There is also evidence for π⋯π interactions between guanine moieties in adjacent ribbons in the crystal structure of dG(C10)2, as the distances from the N3, C2 and N10 atoms of one guanine moiety to the N7, C8 and N9 atoms, respectively, of a neighbouring molecule are all ca. 3.5 Å (Fig. 7). Such π⋯π interactions are not observed in the two previously reported crystal structures40,51 containing the “wide” ribbon motif.


image file: c7sc00587c-f7.tif
Fig. 7 Illustration of π⋯π interactions between guanine moieties in the crystal structure of polymorph I of dG(C10)2. The dashed lines represent distances of ca. 3.5 Å.

The relative arrangement of the 2′-deoxyribose and guanine moieties around the N-glycosidic bond (N9–C1′) corresponds to the syn conformation, with the Watson–Crick hydrogen-bonding groups (see Fig. 1) directed towards the 2′-deoxyribose ring.80 Significantly, Webber et al.29 predicted that the crystal structure of dG(C10)2 should exhibit this structural feature, based on the high values of isotropic 13C chemical shift for C8 and C1′, which are characteristic of the syn conformation. It is noteworthy that the only guanosine derivative that forms the “wide” ribbon motif in its crystal structure also has the syn conformation.40

The isotropic 1H, 13C and 15N chemical shifts calculated using the CASTEP program for the crystal structure of polymorph I of dG(C10)2 determined here are compared with the experimental values29,30 in Fig. 8 (see also Tables S2–S4). The calculated (using eqn (1)) and experimental data are in very good agreement, with RMS deviations of 0.57 ppm, 3.02 ppm and 2.01 ppm for the 1H, 13C and 15N chemical shifts, respectively. From Fig. 8b, it is evident that the calculated 13C chemical shifts are higher than the experimental data for the resonances at high ppm and lower than the experimental data for the resonances at low ppm.
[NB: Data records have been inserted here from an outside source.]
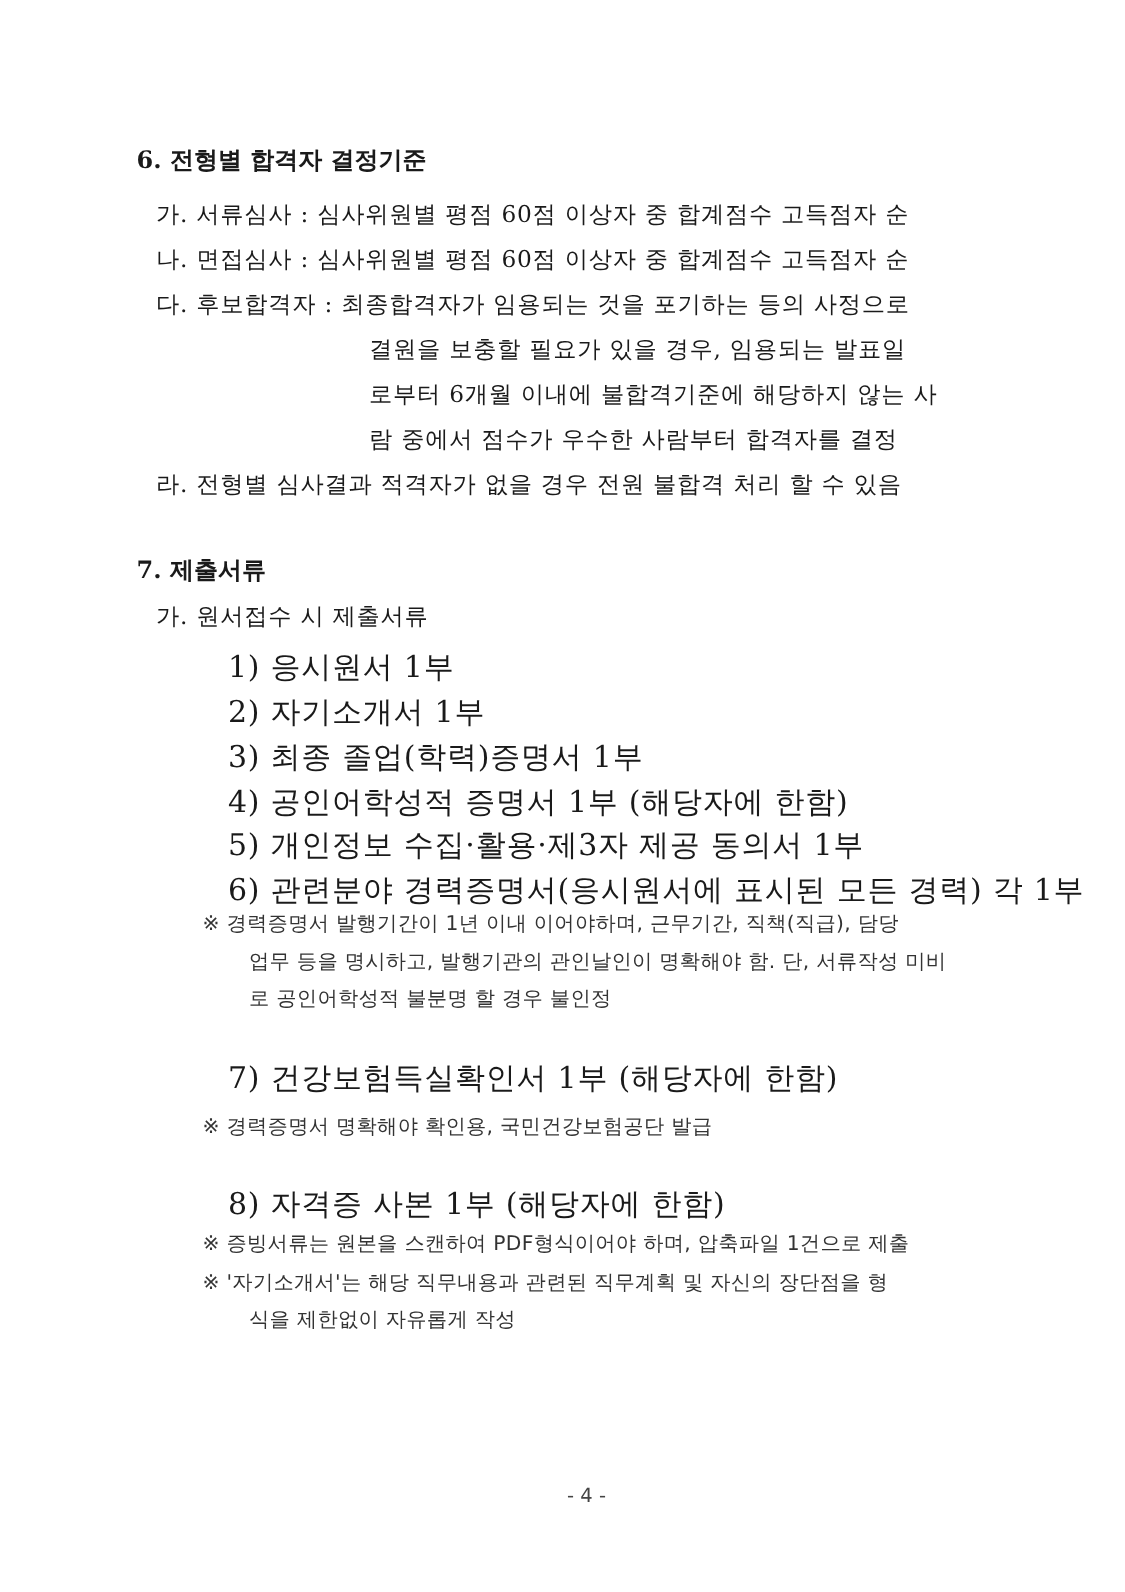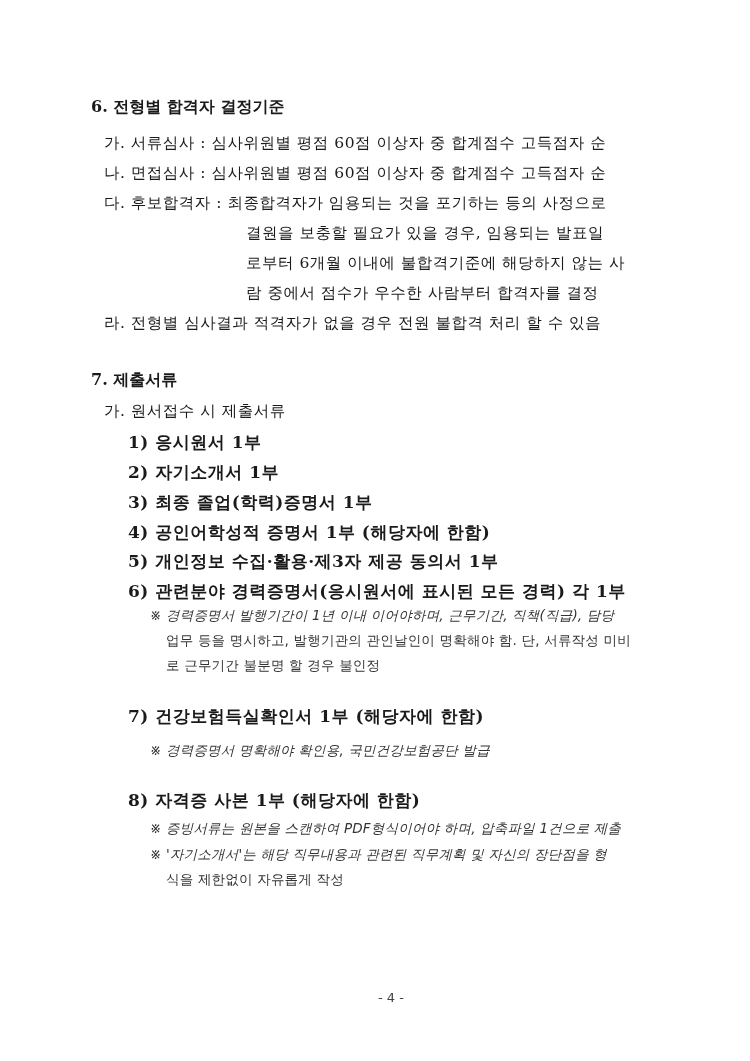--- a/index.html
+++ b/index.html
@@ -9,7 +9,7 @@
     .h { font-size: 16px; font-weight: bold; left: 75px; }
     .l1 { font-size: 15.5px; left: 88px; letter-spacing: 0.5px; }
     .cont { font-size: 15.5px; left: 230px; letter-spacing: 0.5px; }
-    .l2 { font-size: 17px; left: 112px; letter-spacing: 0.5px; font-weight: bold; }
+    .l2 { font-size: 20px; left: 136px; letter-spacing: 0.5px; }
     .note { font-size: 13.5px; left: 134px; font-family: "DejaVu Sans", "Liberation Sans", sans-serif; color: #333; letter-spacing: 0.2px; font-style: italic; }
     .note-cont { font-size: 13.5px; left: 150px; font-family: "DejaVu Sans", "Liberation Sans", sans-serif; color: #333; letter-spacing: 0.2px; text-align: right; }
     .footer { font-size: 13px; left: 0; width: 750px; text-align: center; color: #444; font-family: "DejaVu Sans", sans-serif; }

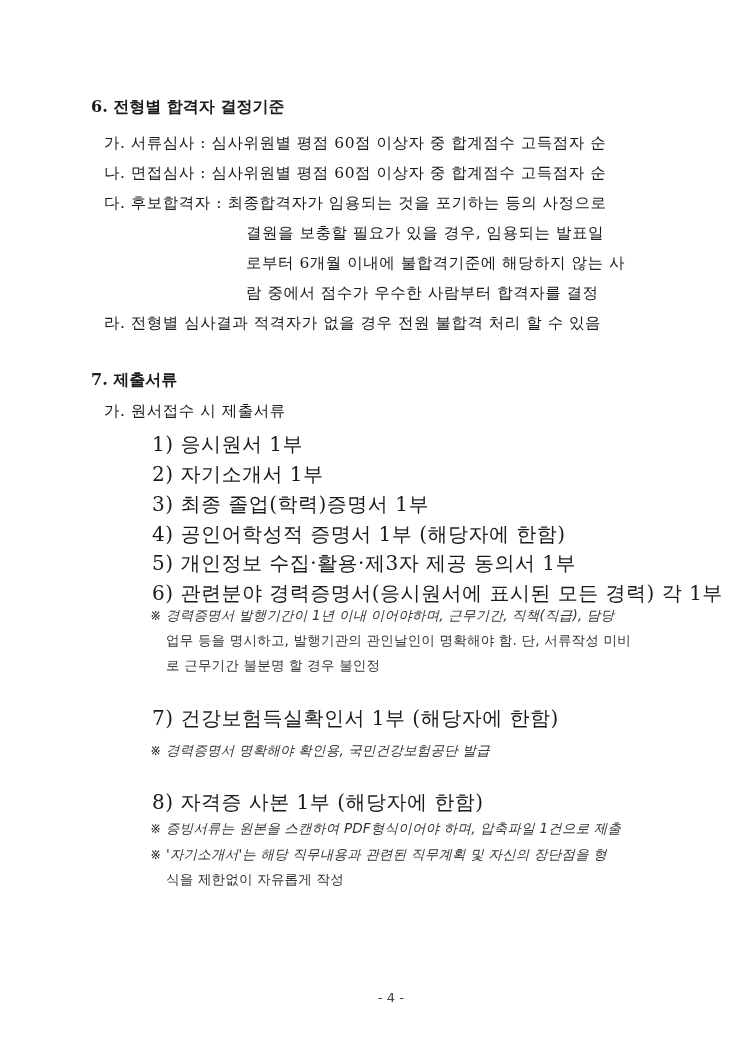--- a/index.html
+++ b/index.html
@@ -10,7 +10,7 @@
     .l1 { font-size: 15.5px; left: 88px; letter-spacing: 0.5px; }
     .cont { font-size: 15.5px; left: 230px; letter-spacing: 0.5px; }
     .l2 { font-size: 20px; left: 136px; letter-spacing: 0.5px; }
-    .note { font-size: 13.5px; left: 134px; font-family: "DejaVu Sans", "Liberation Sans", sans-serif; color: #333; letter-spacing: 0.2px; font-style: italic; }
+    .note { font-size: 13.5px; left: 119px; font-family: "DejaVu Sans", "Liberation Sans", sans-serif; color: #333; letter-spacing: 0.2px; }
     .note-cont { font-size: 13.5px; left: 150px; font-family: "DejaVu Sans", "Liberation Sans", sans-serif; color: #333; letter-spacing: 0.2px; text-align: right; }
     .footer { font-size: 13px; left: 0; width: 750px; text-align: center; color: #444; font-family: "DejaVu Sans", sans-serif; }
   </style>

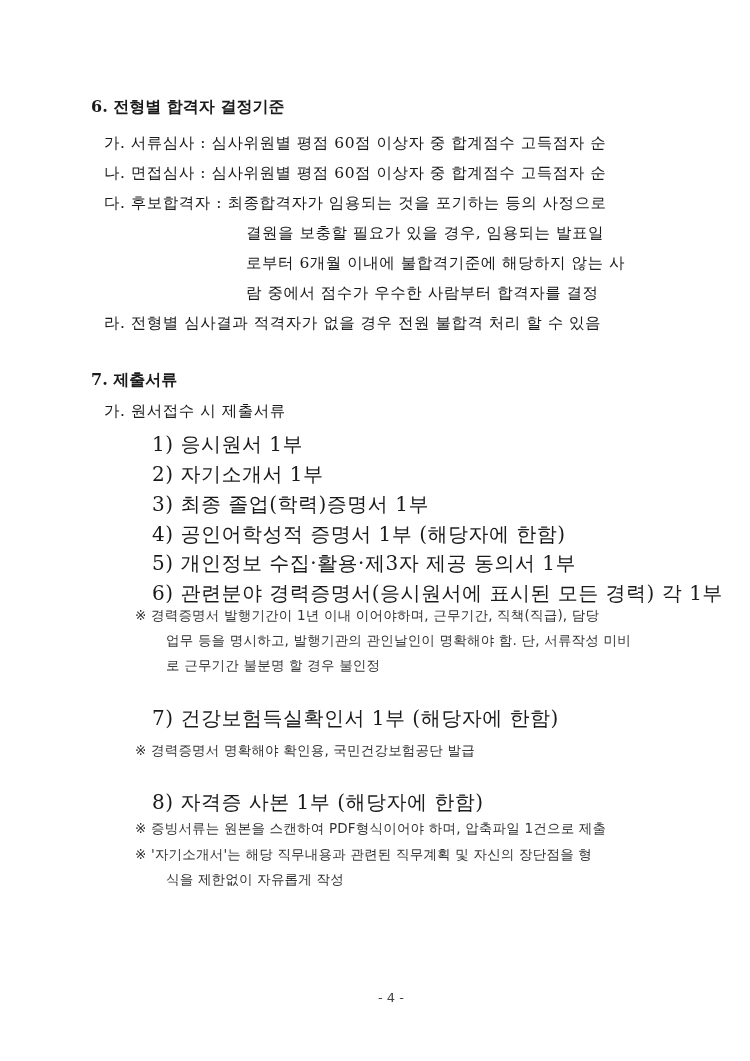--- a/index.html
+++ b/index.html
@@ -39,7 +39,7 @@
   <div class="line l2" style="top:580px">6) 관련분야 경력증명서(응시원서에 표시된 모든 경력) 각 1부</div>
   <div class="line note" style="top:607px">※ 경력증명서 발행기간이 1년 이내 이어야하며, 근무기간, 직책(직급), 담당</div>
   <div class="line note-cont" style="top:632px">업무 등을 명시하고, 발행기관의 관인날인이 명확해야 함. 단, 서류작성 미비</div>
-  <div class="line note-cont" style="top:657px">로 근무기간 불분명 할 경우 불인정</div>
+  <div class="line note-cont" style="top:657px">로 공인어학성적 불분명 할 경우 불인정</div>
   <div class="line l2" style="top:705px">7) 건강보험득실확인서 1부 (해당자에 한함)</div>
   <div class="line note" style="top:742px">※ 경력증명서 명확해야 확인용, 국민건강보험공단 발급</div>
   <div class="line l2" style="top:789px">8) 자격증 사본 1부 (해당자에 한함)</div>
This phenomenon is well known and can be addressed empirically either by establishing the calculated chemical shifts using eqn (2) and the least-squares fitting procedure (in which the gradient m may deviate from unity) described in the Methods section, or by using different reference shieldings for the high-ppm region and the low-ppm region of the spectrum.11,23,81 As shown in Fig. S3, when the calculated 13C chemical shifts are established using eqn (2), the RMS deviation between calculated and experimental 13C chemical shifts is decreased to 2.51 ppm. Using the same procedure (based on eqn (2)) to establish the calculated 1H and 15N chemical shifts, the RMS deviations between calculated and experimental data are decreased to 0.39 ppm and 1.99 ppm, respectively.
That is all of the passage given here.